### Entries provided

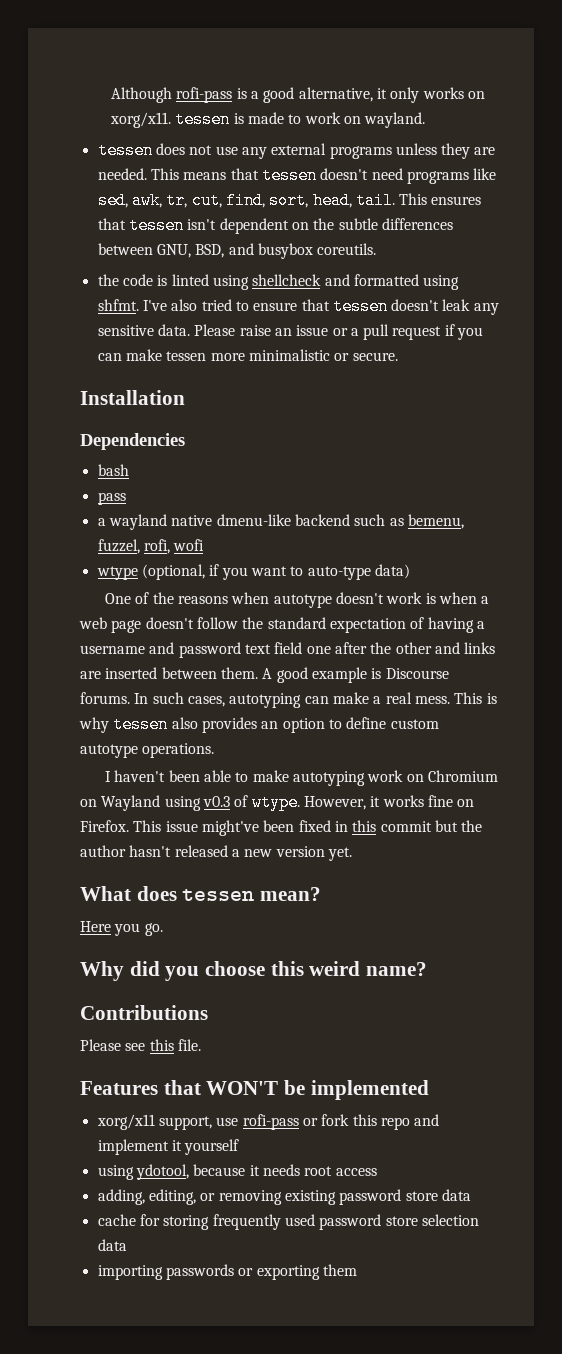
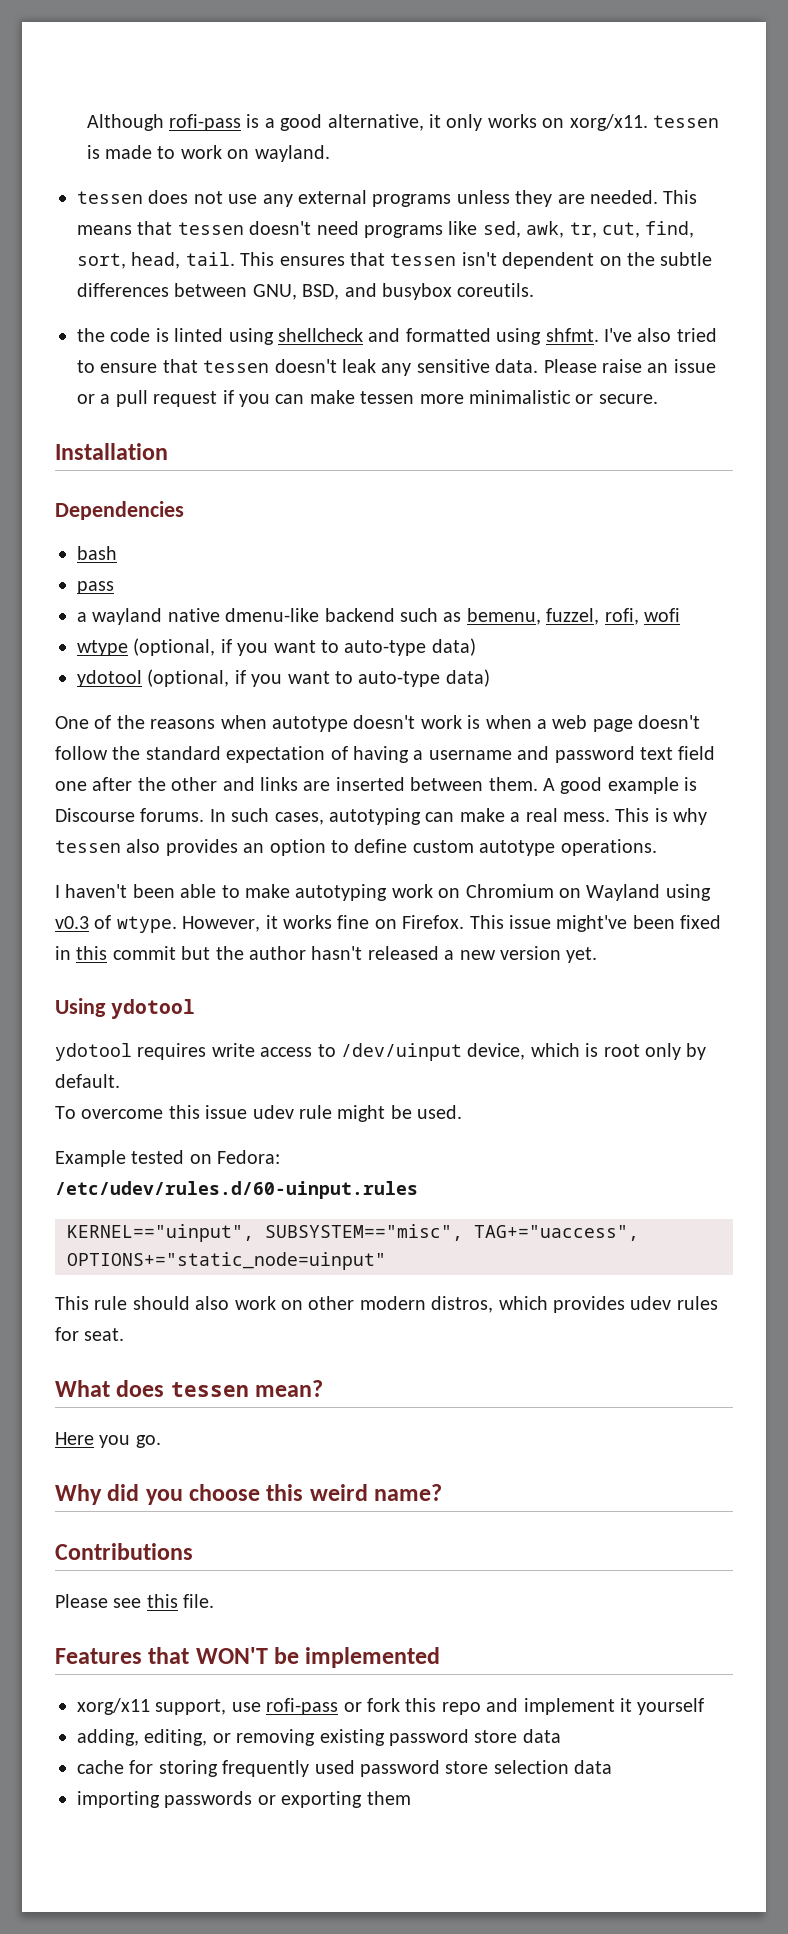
+ ydotool (optional, if you want to auto-type data)
+ Using ydotool
+ ydotool requires write access to /dev/uinput device, which is root only by default.
+ To overcome this issue udev rule might be used.
+ Example tested on Fedora:
+ /etc/udev/rules.d/60-uinput.rules
+ KERNEL=="uinput", SUBSYSTEM=="misc", TAG+="uaccess", OPTIONS+="static_node=uinput"
+ This rule should also work on other modern distros, which provides udev rules for seat.
- using ydotool, because it needs root access

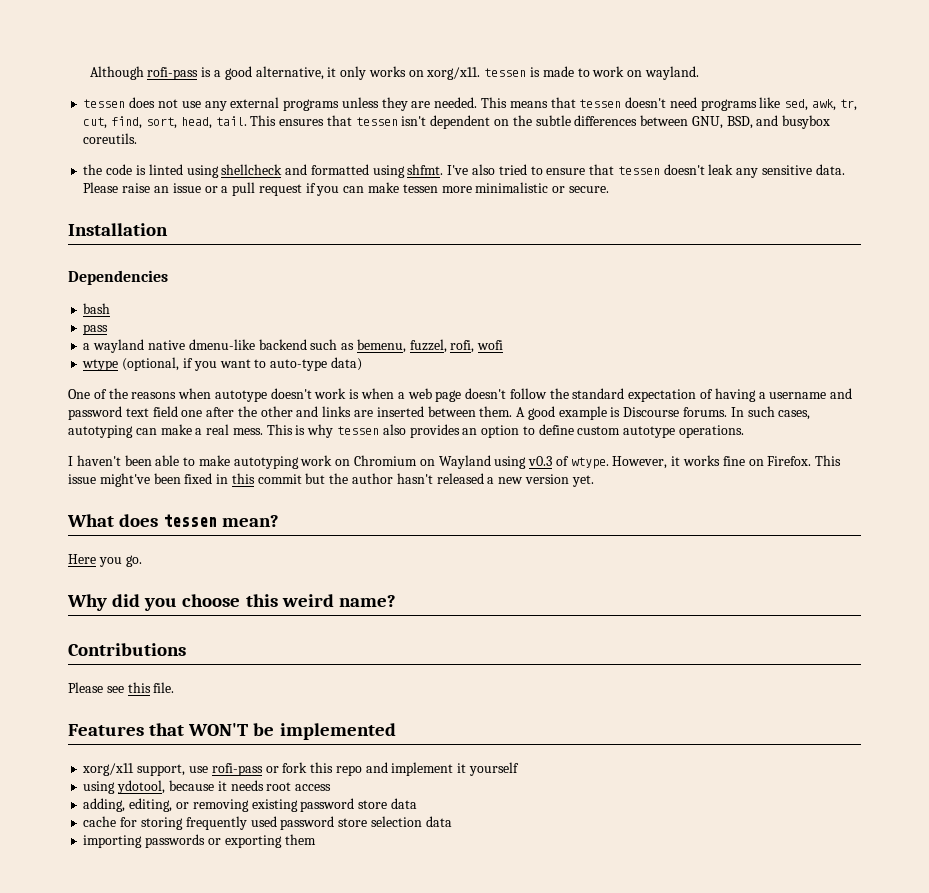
- ydotool (optional, if you want to auto-type data)
- Using ydotool
- ydotool requires write access to /dev/uinput device, which is root only by default.
- To overcome this issue udev rule might be used.
- Example tested on Fedora:
- /etc/udev/rules.d/60-uinput.rules
- KERNEL=="uinput", SUBSYSTEM=="misc", TAG+="uaccess", OPTIONS+="static_node=uinput"
- This rule should also work on other modern distros, which provides udev rules for seat.
+ using ydotool, because it needs root access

### What needs to be done
Print the records again exactly. Skip every picture.

### Result of the exercise
+ ydotool (optional, if you want to auto-type data)
+ Using ydotool
+ ydotool requires write access to /dev/uinput device, which is root only by default.
+ To overcome this issue udev rule might be used.
+ Example tested on Fedora:
+ /etc/udev/rules.d/60-uinput.rules
+ KERNEL=="uinput", SUBSYSTEM=="misc", TAG+="uaccess", OPTIONS+="static_node=uinput"
+ This rule should also work on other modern distros, which provides udev rules for seat.
- using ydotool, because it needs root access

- ydotool (optional, if you want to auto-type data)
- Using ydotool
- ydotool requires write access to /dev/uinput device, which is root only by default.
- To overcome this issue udev rule might be used.
- Example tested on Fedora:
- /etc/udev/rules.d/60-uinput.rules
- KERNEL=="uinput", SUBSYSTEM=="misc", TAG+="uaccess", OPTIONS+="static_node=uinput"
- This rule should also work on other modern distros, which provides udev rules for seat.
+ using ydotool, because it needs root access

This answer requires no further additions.